The task: Give back the entries exactly as they read, leaving each image out.

Data to use:
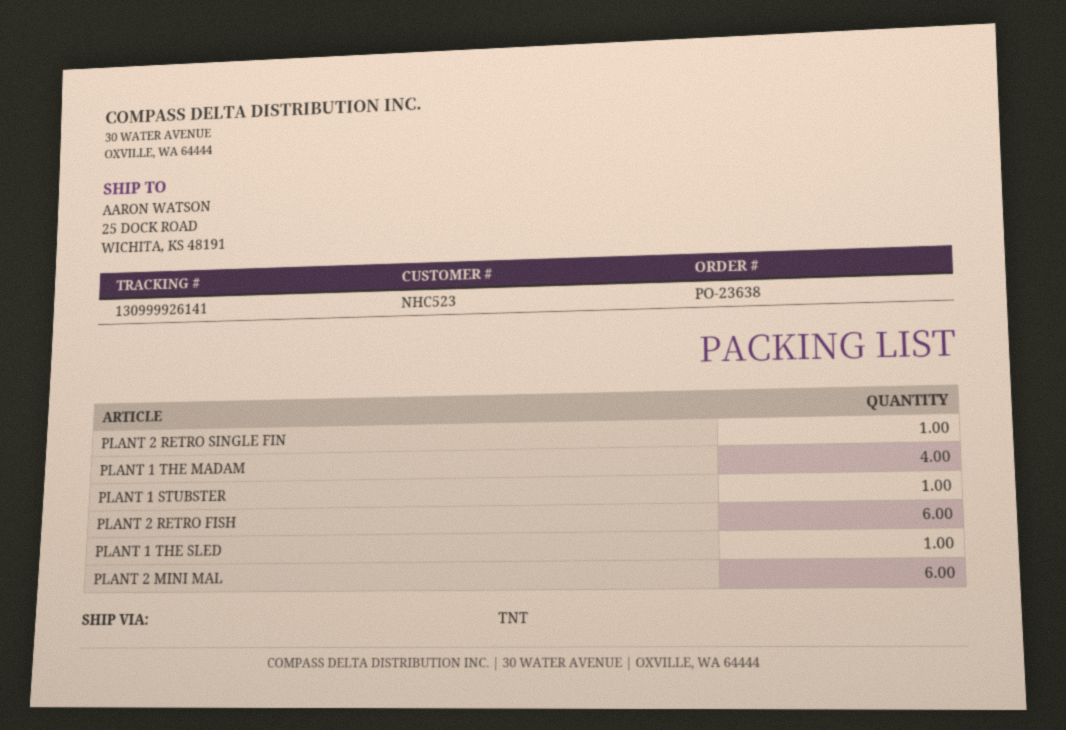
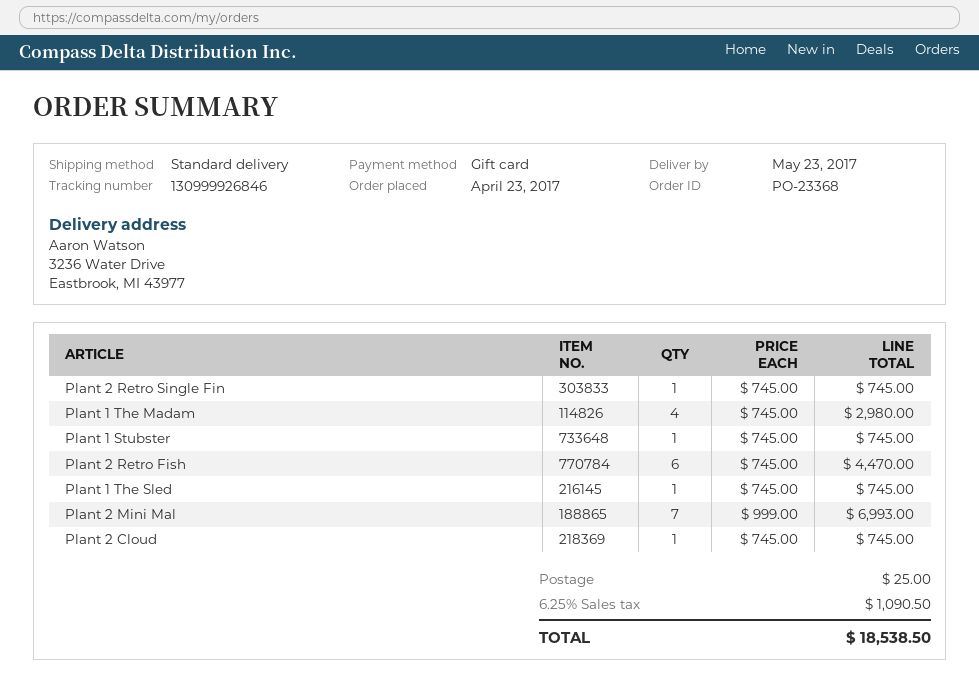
order number: PO-23638 -> PO-23368
shipping method: TNT -> standard
tracking number: 130999926141 -> 130999926846
ship to: 25 DOCK ROAD, WICHITA, KS 48191 -> 3236 Water Drive, Eastbrook, MI 43977
PLANT 2 MINI MAL: 6 -> 7
Plant 2 Cloud: none -> 1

Response:
order number: PO-23638 -> PO-23368
shipping method: TNT -> standard
tracking number: 130999926141 -> 130999926846
ship to: 25 DOCK ROAD, WICHITA, KS 48191 -> 3236 Water Drive, Eastbrook, MI 43977
PLANT 2 MINI MAL: 6 -> 7
Plant 2 Cloud: none -> 1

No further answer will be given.